-- Source information --
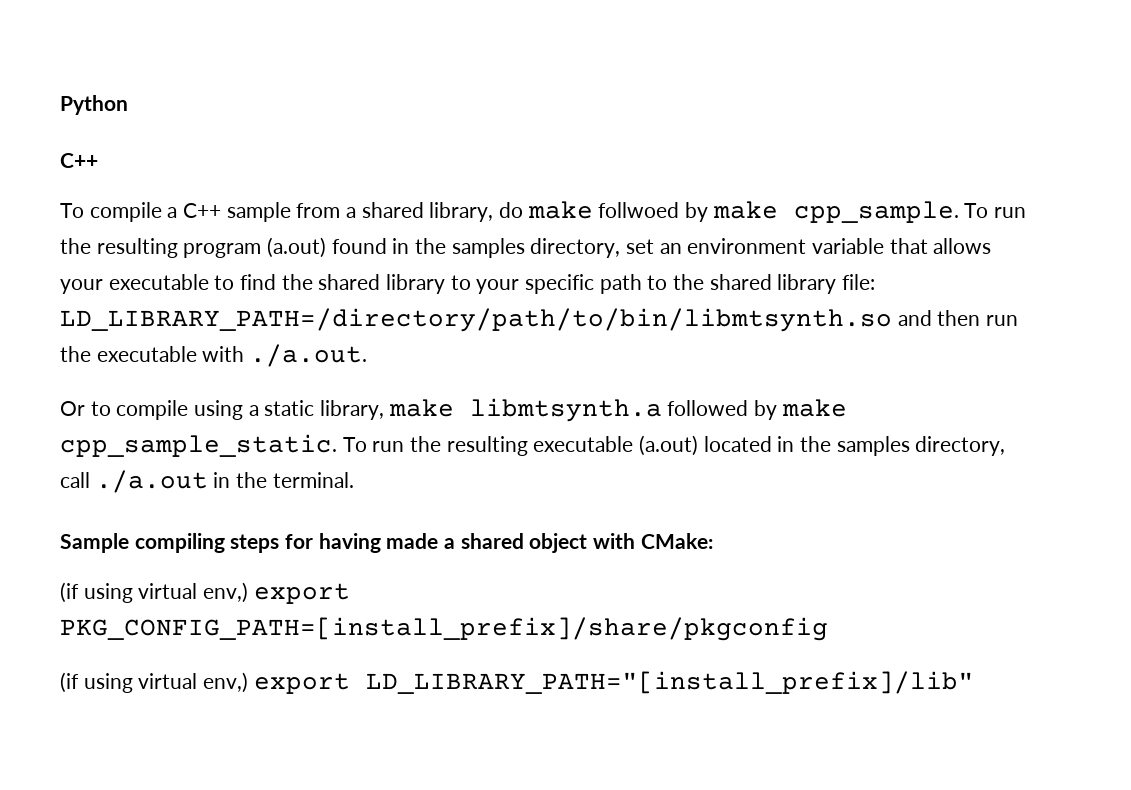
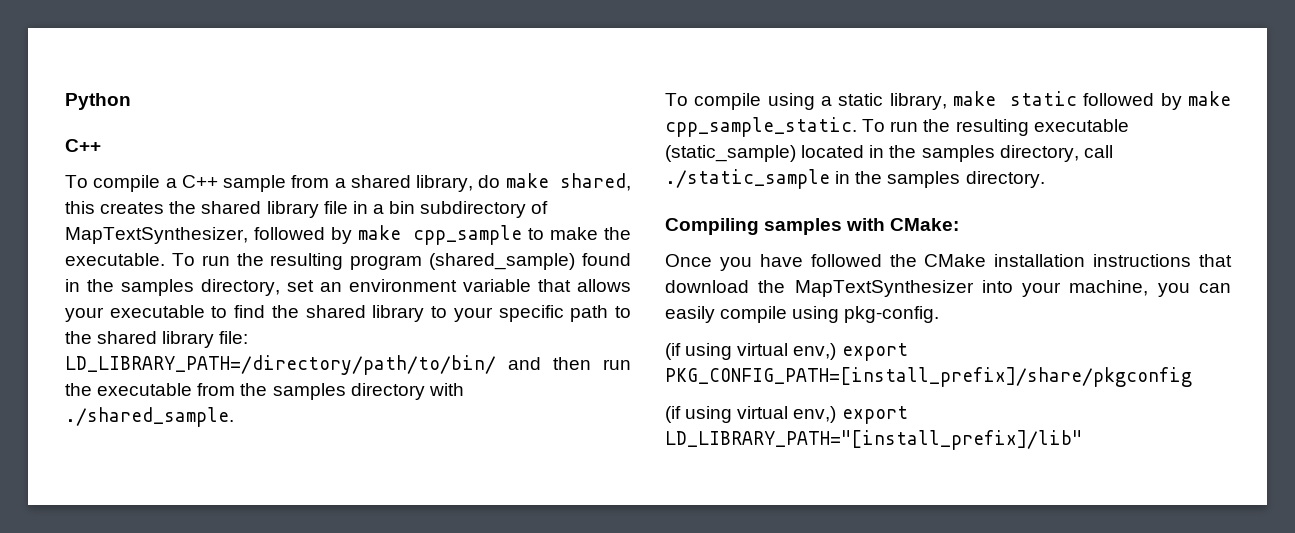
[598,201,959,223] follwoed by make cpp_sample. -> [560,173,631,191] [65,201,549,218] [65,225,632,245] [65,253,165,266] shared, this creates the shared library file in a bin subdirectory of MapTextSynthesizer, followed by make cpp_sample to make the executable.
[267,237,327,258] (a.out) -> [429,253,576,270] (shared_sample)
[60,308,892,332] LD_LIBRARY_PATH=/directory/path/to/bin/libmtsynth.so -> [65,355,496,375] LD_LIBRARY_PATH=/directory/path/to/bin/
[202,344,368,367] [60,401,111,416] with ./a.out. // Or to -> [197,383,464,400] [65,407,234,427] [665,93,688,106] from the samples directory with ./shared_sample. // To
[469,398,662,422] libmtsynth.a -> [1009,91,1077,106] static
[639,435,699,456] (a.out) -> [665,145,796,162] (static_sample)
[95,470,354,493] [60,533,713,553] ./a.out in the terminal. // Sample compiling steps for having made a shared object with CMake: -> [665,169,1045,189] [665,218,960,235] [665,254,1232,271] [665,280,1231,297] [665,306,940,323] ./static_sample in the samples directory. // Compiling samples with CMake: // Once you have followed the CMake installation instructions that download the MapTextSynthesizer into your machine, you can easily compile using pkg-config.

-- Your goal --
Your reply should consist of one number: how many lines in the entries contain the string "samples".

-- Completed task --
2